Light and Dark: Some thoughts on Chick-Fil-A

I have been wanting to write a blog post on this subject for a long while and have even started several. Not specifically about the Chick-Fil-A controversy, because this is bigger than one company and one series of incidents. What I have really wanted to explore is what happens when light is cast into the darkest corners of the world...and of ourselves. Today, finally, I found the words...

The good thing about all the anti-gay, racist and misogynist hate that has been surfacing in recent months in the U.S. is that it's now out in the open for all to see and experience. After all, the hate and bigotry now being exhibited is nothing new. It has always been present, simmering angrily, invisibly -- and fearfully -- in the shadows. But as long as it was hiding, unseen and unexpressed, most people remained unaware of it...or could pretend to themselves that it didn't truly exist.

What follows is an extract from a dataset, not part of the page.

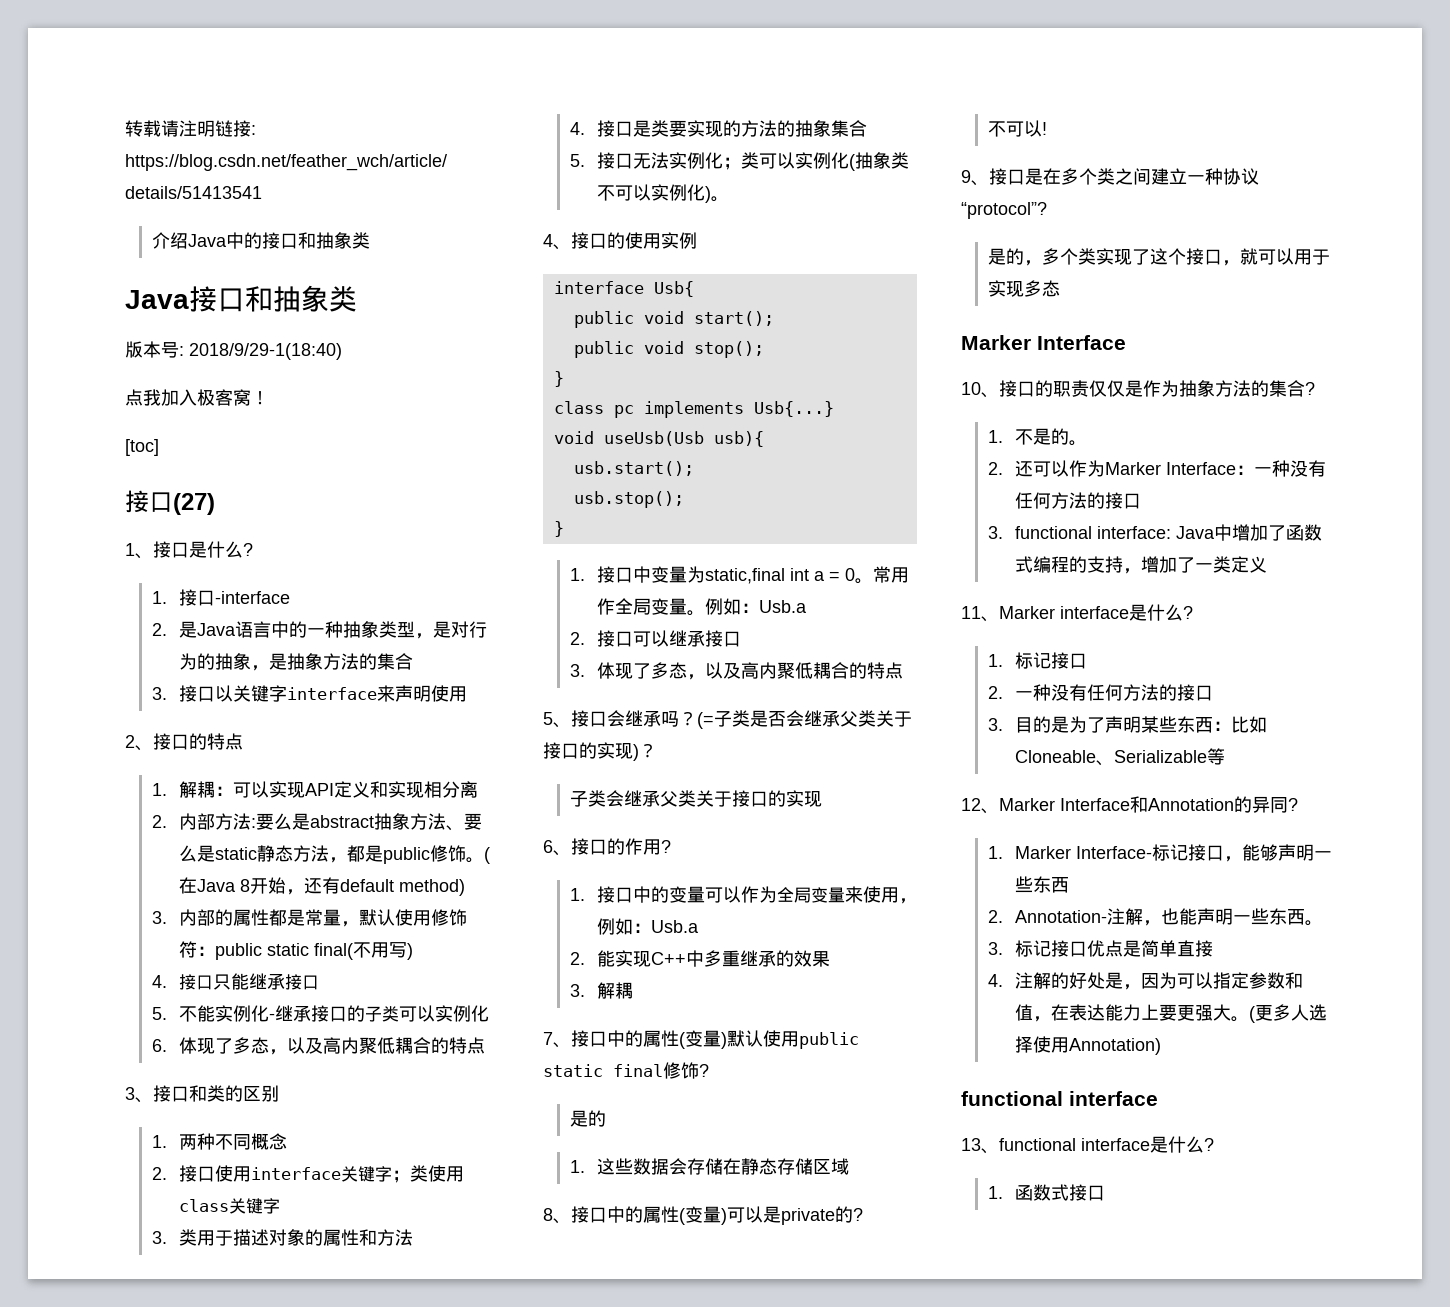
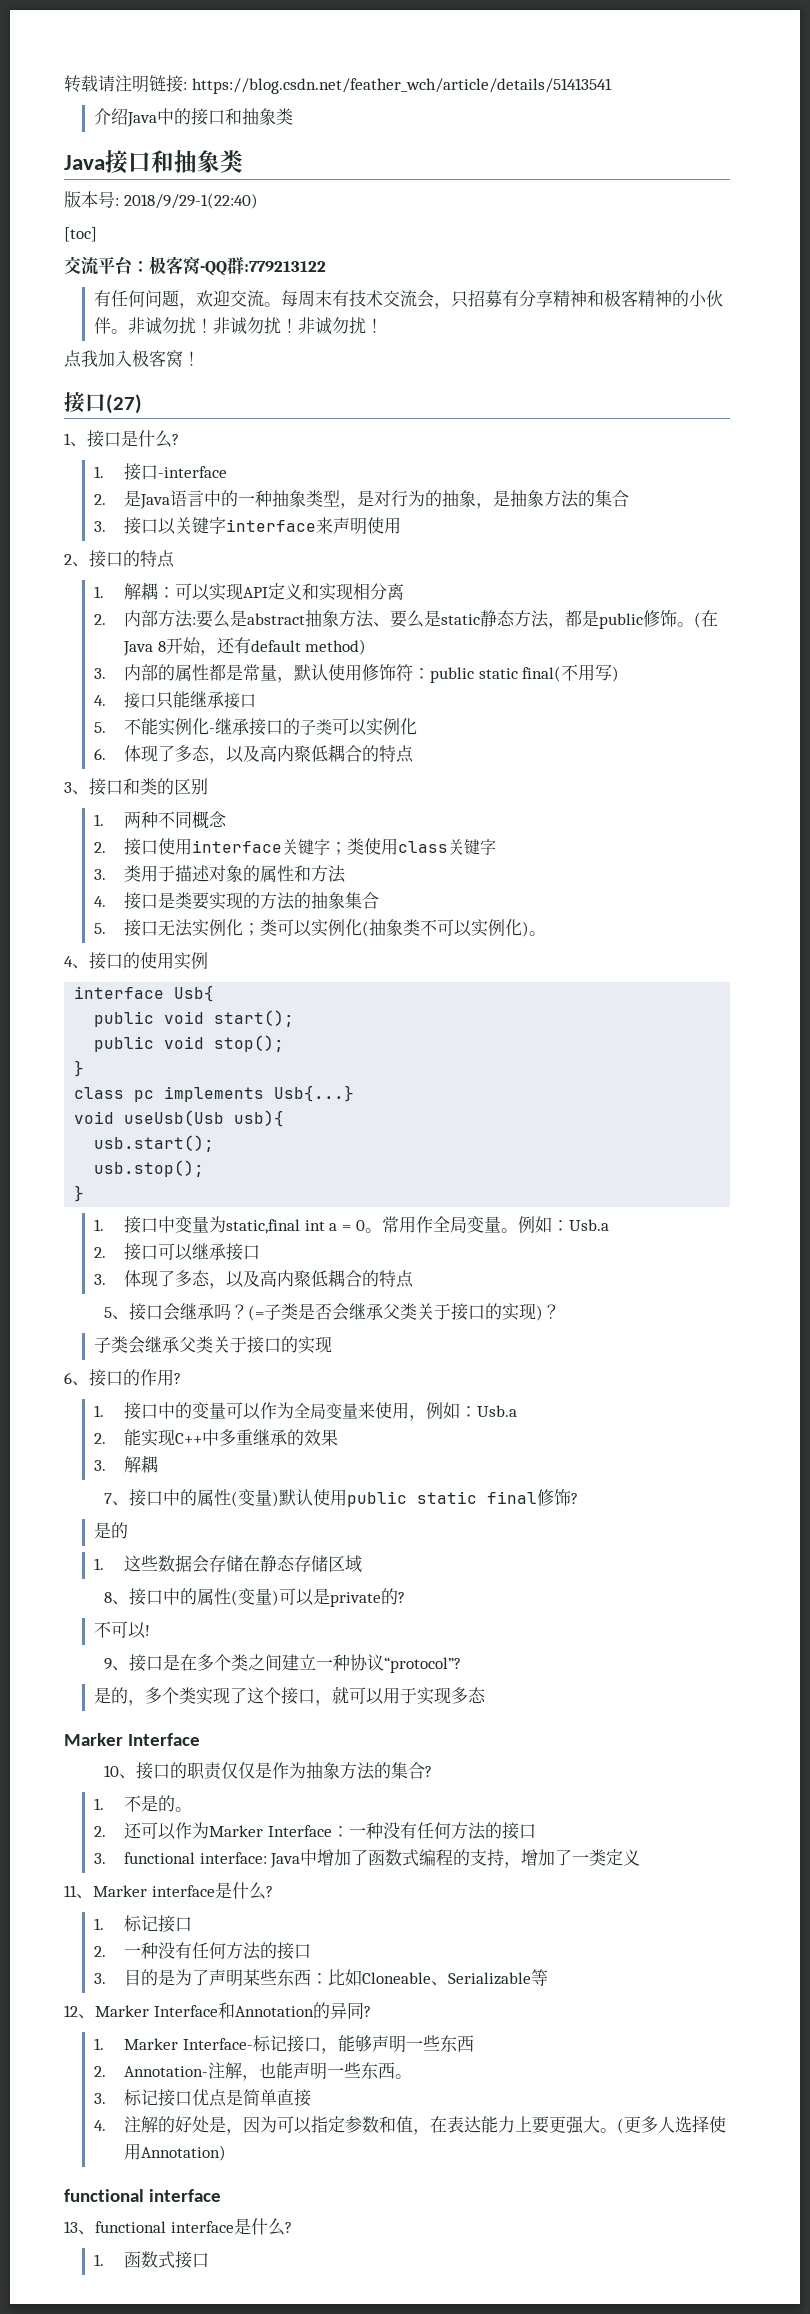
[189,343,342,360] 2018/9/29-1(18:40) -> [123,193,258,209] [64,227,97,242] [64,256,326,276] [94,289,724,309] [94,317,384,335] 2018/9/29-1(22:40) // [toc] // 交流平台：极客窝-QQ群:779213122 // 有任何问题，欢迎交流。每周末有技术交流会，只招募有分享精神和极客精神的小伙伴。非诚勿扰！非诚勿扰！非诚勿扰！
[125,439,159,456] // [toc] -> (200, 358) none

The thing is, unless we shine light into the darkness, we will never see what lurks there. But once something like this becomes visible and is expressed, in however an ugly manner, two things can happen:

1) We who are directly impacted can act...although action rooted in equivalent anger and fear will never have a lasting effect. We can act both out in the world and by facing whatever levels of internalized fear and hatred we all carry and that will always reflect back at us from the outside world.

2) We who are not directly affected can clearly see a level of bigotry that was previously invisible to us and can, hopefully, be shocked enough to work for and support more enlightened attitudes and legislation.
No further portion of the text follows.